A simple way to do that in Elixir / Erlang is to just have each node spawn 20 processes that fetch work from redis (or a central coordinating process on another node)
Yeah, so the details of such is what I have not seen any examples of. I do plan to figure it out soon and then hopefully share it to benefit others. From what I understand thus far, I'll create a GenServer to connect to redis (so only using a single redis connection), pull jobs from redis and spawn Tasks on all nodes registered with the GenServer. And then I need to figure out how to limit the GenServer to a single instance per app on all nodes, or if too much hassle, just allow a GenServer per node and only spawn Tasks on the local node (so 1 redis connection per node).
A simple approach: Set up your apps' supervision tree such that you got poolboy [1] with a fixed pool of 20 worker processes and the one GenServer that distributes the work.
If you go with one GenServer per node, then that one just connects to redis and just pulls jobs (using BLPOP or whatever).

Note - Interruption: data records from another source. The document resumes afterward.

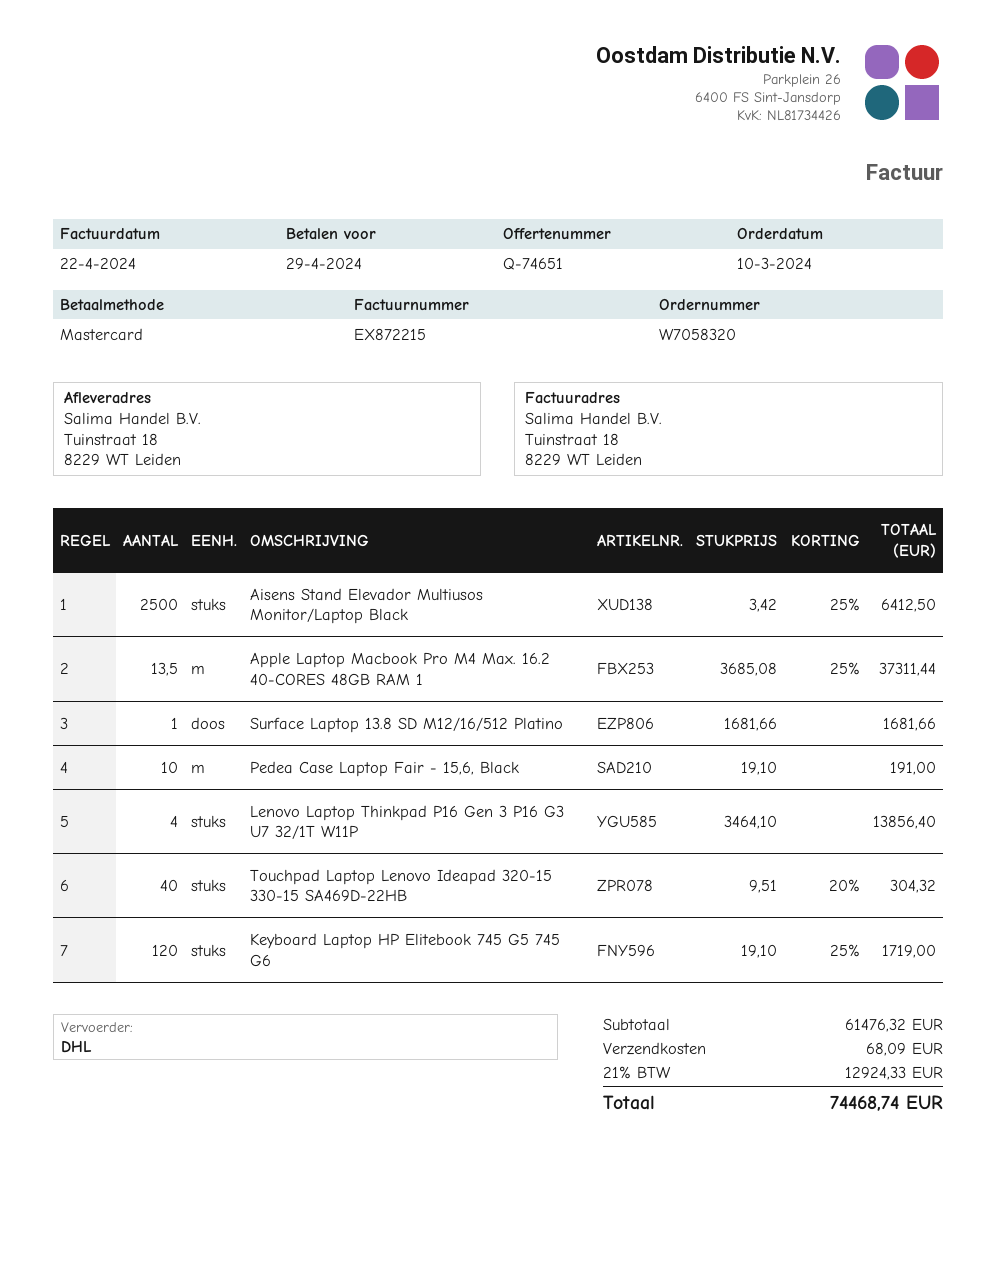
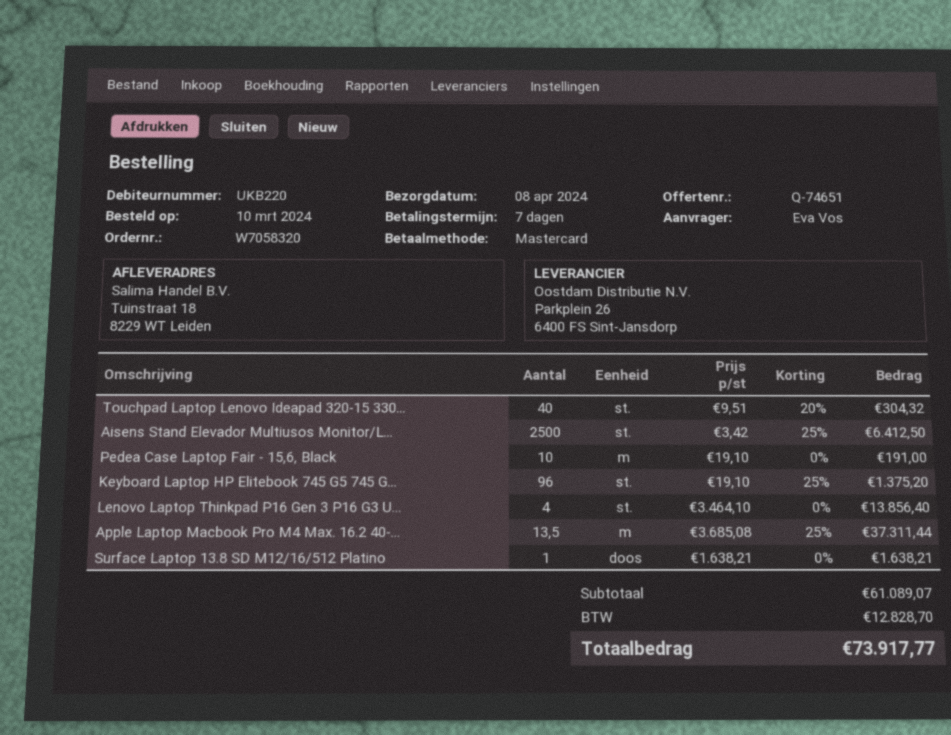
Surface Laptop 13.8 SD M12/16/512 Platino: 1 x 1681.66 = 1681.66 -> 1 x 1638.21 = 1638.21
Keyboard Laptop HP Elitebook 745 G5 745 G6: 120 x 19.10 - 25% = 1719.00 -> 96 x 19.10 - 25% = 1375.20
subtotal: 61476.32 -> 61089.07
shipping: 68.09 -> none
tax: 12924.33 -> 12828.70
total: 74468.74 -> 73917.77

When it has gotten a job it checks out a worker from poolboy and assigns it that work.
You could also just have every single worker process go directly to redis and have it pull jobs in a loop. But where's the fun in that ;)
If you want a single global coordinator instead of one per node you can use :global [2] to globally register a process in the cluster. This process is then cluster-wide reachable under its registered name. It can talk to each of your worker pools in the cluster and round-robin try to check out workers and assign them work. And if you do this you might as well ask yourself if you really need redis instead of keeping it all within your Elixir system.
Deciding on which node this process lives is still up to you, but there are libraries like locks [3] that allow you to automatically determine a leader in your cluster.
And once this is done you can start dealing with overload :)
Of course this is just a simple and naive approach, there are a lot of really useful Erlang libraries to check out. Here's a list of libs that helped me when getting started by reading their docs and sources in no particular order:
https://github.com/jlouis/safetyvalve - queueing facilities for tasks to be executed so their concurrency and rate can be limited on a running system
https://github.com/fishcakez/sbroker - process broker for matchmaking between two groups of processes using sojourn time based active queue management to prevent congestion.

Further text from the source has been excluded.